He wouldn’t recognise my car so I thought it would be all right. I wasn’t doing anything wrong, but that didn’t stop my heart thumping so hard I thought I’d crack a rib. Mum had told me that Phil was moving. ‘Going to Scotland apparently,’ she said carefully, as if she knew what those words might mean to me.
Scotland. He’d talked of living there when we were together. It was where his grandfather came from and Phil had spoken many times about seeing the Highlands, of walking, of looking at the colours, the skies. We never went; somehow we didn’t get around to it. We went to Spain and France and had a wonderful time in Greece.

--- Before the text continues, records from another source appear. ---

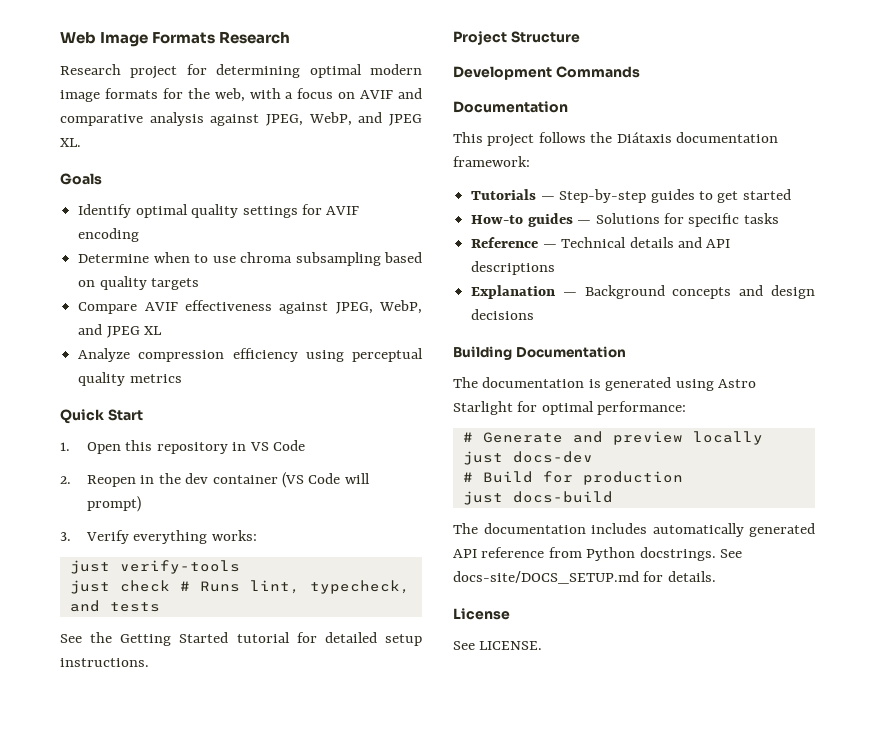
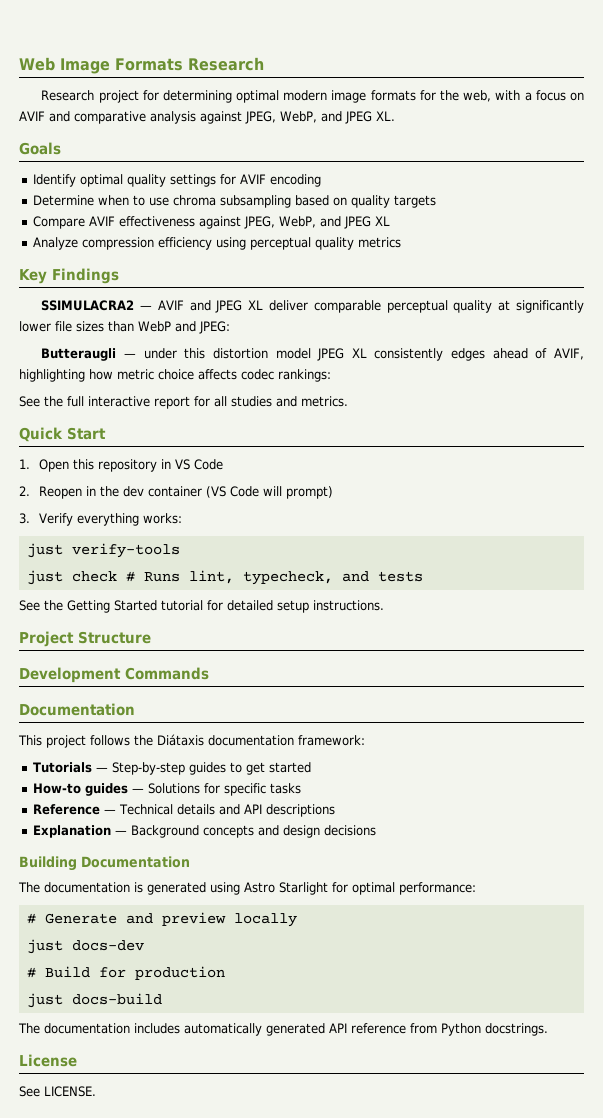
+ Key Findings
+ SSIMULACRA2 — AVIF and JPEG XL deliver comparable perceptual quality at significantly lower file sizes than WebP and JPEG:
+ Butteraugli — under this distortion model JPEG XL consistently edges ahead of AVIF, highlighting how metric choice affects codec rankings:
+ See the full interactive report for all studies and metrics.
- See docs-site/DOCS_SETUP.md for details.

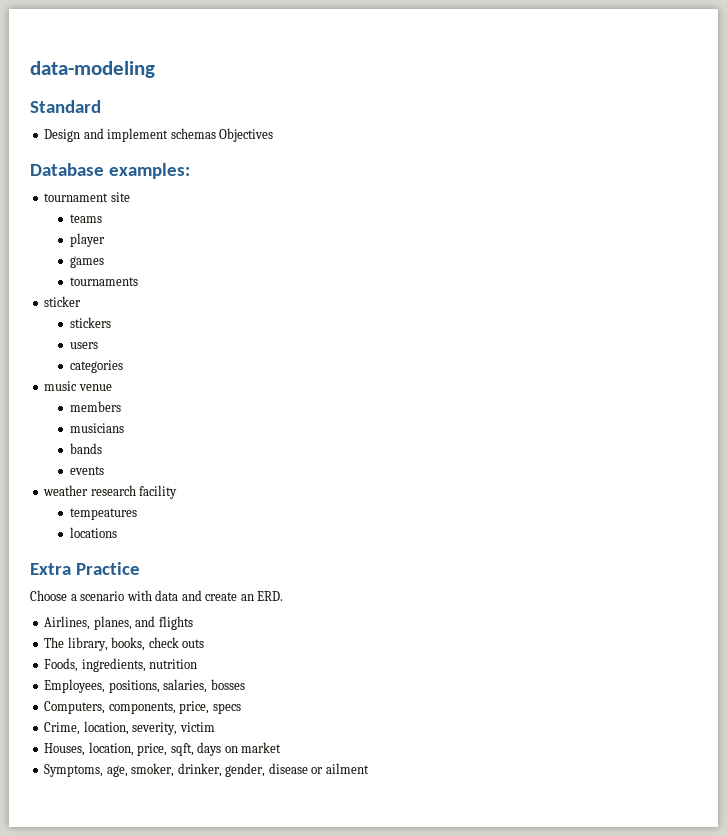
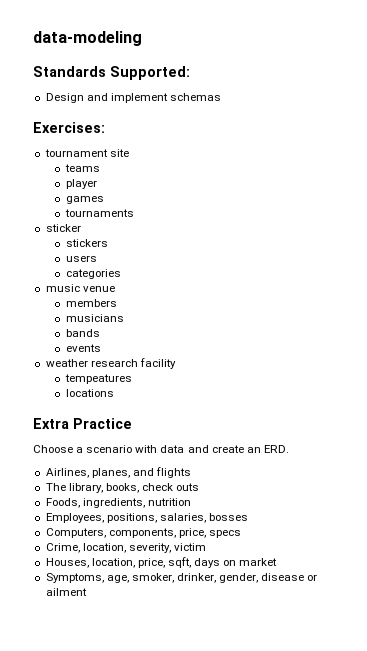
- Standard
+ Standards Supported:
- Design and implement schemas Objectives
- Database examples:
+ Design and implement schemas
+ Exercises:

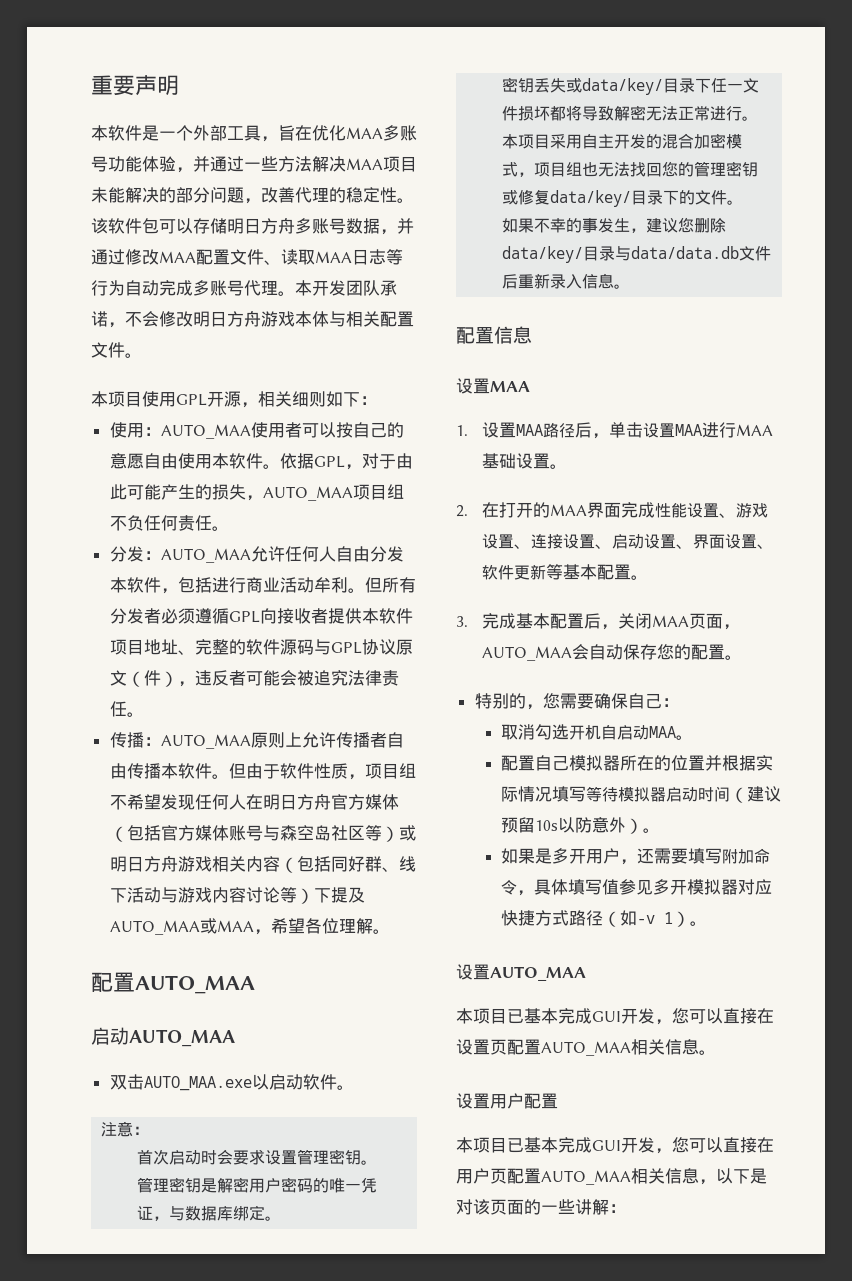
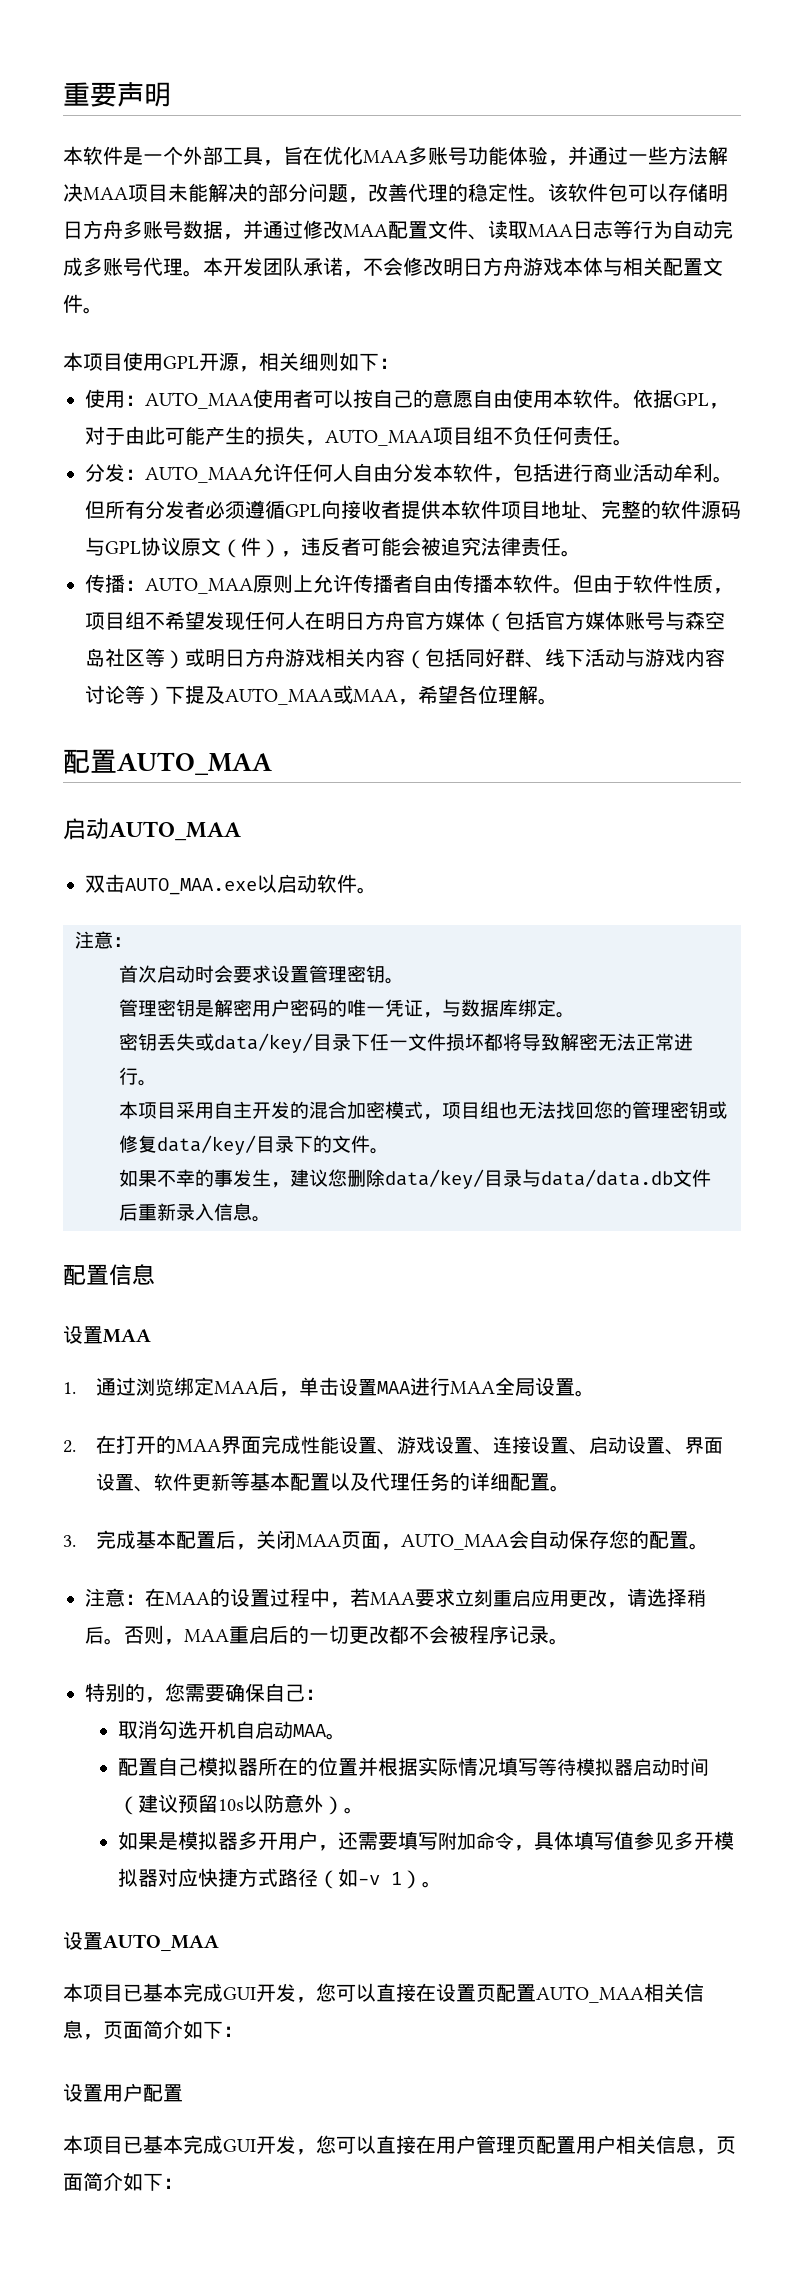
- 1.设置MAA路径后，单击设置MAA进行MAA基础设置。
+ 1.通过浏览绑定MAA后，单击设置MAA进行MAA全局设置。
- 2.在打开的MAA界面完成性能设置、游戏设置、连接设置、启动设置、界面设置、软件更新等基本配置。
+ 2.在打开的MAA界面完成性能设置、游戏设置、连接设置、启动设置、界面设置、软件更新等基本配置以及代理任务的详细配置。
+ 注意：在MAA的设置过程中，若MAA要求立刻重启应用更改，请选择稍后。否则，MAA重启后的一切更改都不会被程序记录。
- 如果是多开用户，还需要填写附加命令，具体填写值参见多开模拟器对应快捷方式路径（如-v 1）。
+ 如果是模拟器多开用户，还需要填写附加命令，具体填写值参见多开模拟器对应快捷方式路径（如-v 1）。
- 本项目已基本完成GUI开发，您可以直接在设置页配置AUTO_MAA相关信息。
+ 本项目已基本完成GUI开发，您可以直接在设置页配置AUTO_MAA相关信息，页面简介如下：
- 本项目已基本完成GUI开发，您可以直接在用户页配置AUTO_MAA相关信息，以下是对该页面的一些讲解：
+ 本项目已基本完成GUI开发，您可以直接在用户管理页配置用户相关信息，页面简介如下：

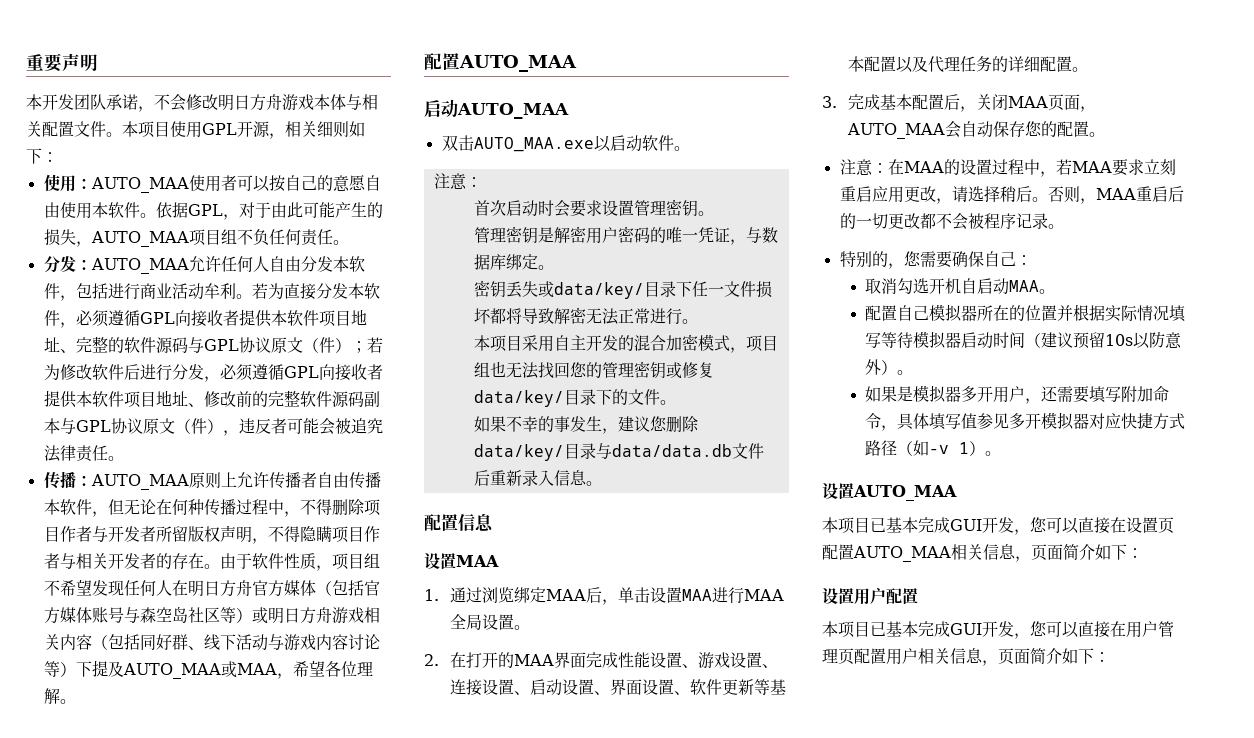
- 本软件是一个外部工具，旨在优化MAA多账号功能体验，并通过一些方法解决MAA项目未能解决的部分问题，改善代理的稳定性。该软件包可以存储明日方舟多账号数据，并通过修改MAA配置文件、读取MAA日志等行为自动完成多账号代理。本开发团队承诺，不会修改明日方舟游戏本体与相关配置文件。
- 本项目使用GPL开源，相关细则如下：
+ 本开发团队承诺，不会修改明日方舟游戏本体与相关配置文件。本项目使用GPL开源，相关细则如下：
- 但所有分发者必须遵循GPL向接收者提供本软件项目地址、完整的软件源码与GPL协议原文（件），违反者可能会被追究法律责任。
+ 若为直接分发本软件，必须遵循GPL向接收者提供本软件项目地址、完整的软件源码与GPL协议原文（件）；若为修改软件后进行分发，必须遵循GPL向接收者提供本软件项目地址、修改前的完整软件源码副本与GPL协议原文（件），违反者可能会被追究法律责任。
- 传播：AUTO_MAA原则上允许传播者自由传播本软件。但由于软件性质，项目组不希望发现任何人在明日方舟官方媒体（包括官方媒体账号与森空岛社区等）或明日方舟游戏相关内容（包括同好群、线下活动与游戏内容讨论等）下提及AUTO_MAA或MAA，希望各位理解。
+ 传播：AUTO_MAA原则上允许传播者自由传播本软件，但无论在何种传播过程中，不得删除项目作者与开发者所留版权声明，不得隐瞒项目作者与相关开发者的存在。由于软件性质，项目组不希望发现任何人在明日方舟官方媒体（包括官方媒体账号与森空岛社区等）或明日方舟游戏相关内容（包括同好群、线下活动与游戏内容讨论等）下提及AUTO_MAA或MAA，希望各位理解。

Our last holiday together was in France and we knew that there wouldn’t be any more holidays. At least, not together. That was such a sad time because everywhere we went, there were people having a wonderful holiday; family groups, children squealing with excitement, grandparents enjoying the wine and the sunshine and there were couples, like us.
Only not quite like us. I’d sit and watch them sometimes, sitting at a table in a leafy square, just like Phil and I did. I watched the easy way they spoke to each other, the touch of an arm, a shared smile, a laugh, and I ached because we didn’t have that.
We’d had it once, at the beginning when all I could think about was Phil: what he might be doing, was he talking to someone? Was he working or on his way home? Was he watching television or listening to music in his bedroom? He said that about me, too. ‘Can’t get you out of my mind,’ he told me, ‘Doesn’t matter what I do, there you are, taking up all the space in my head.’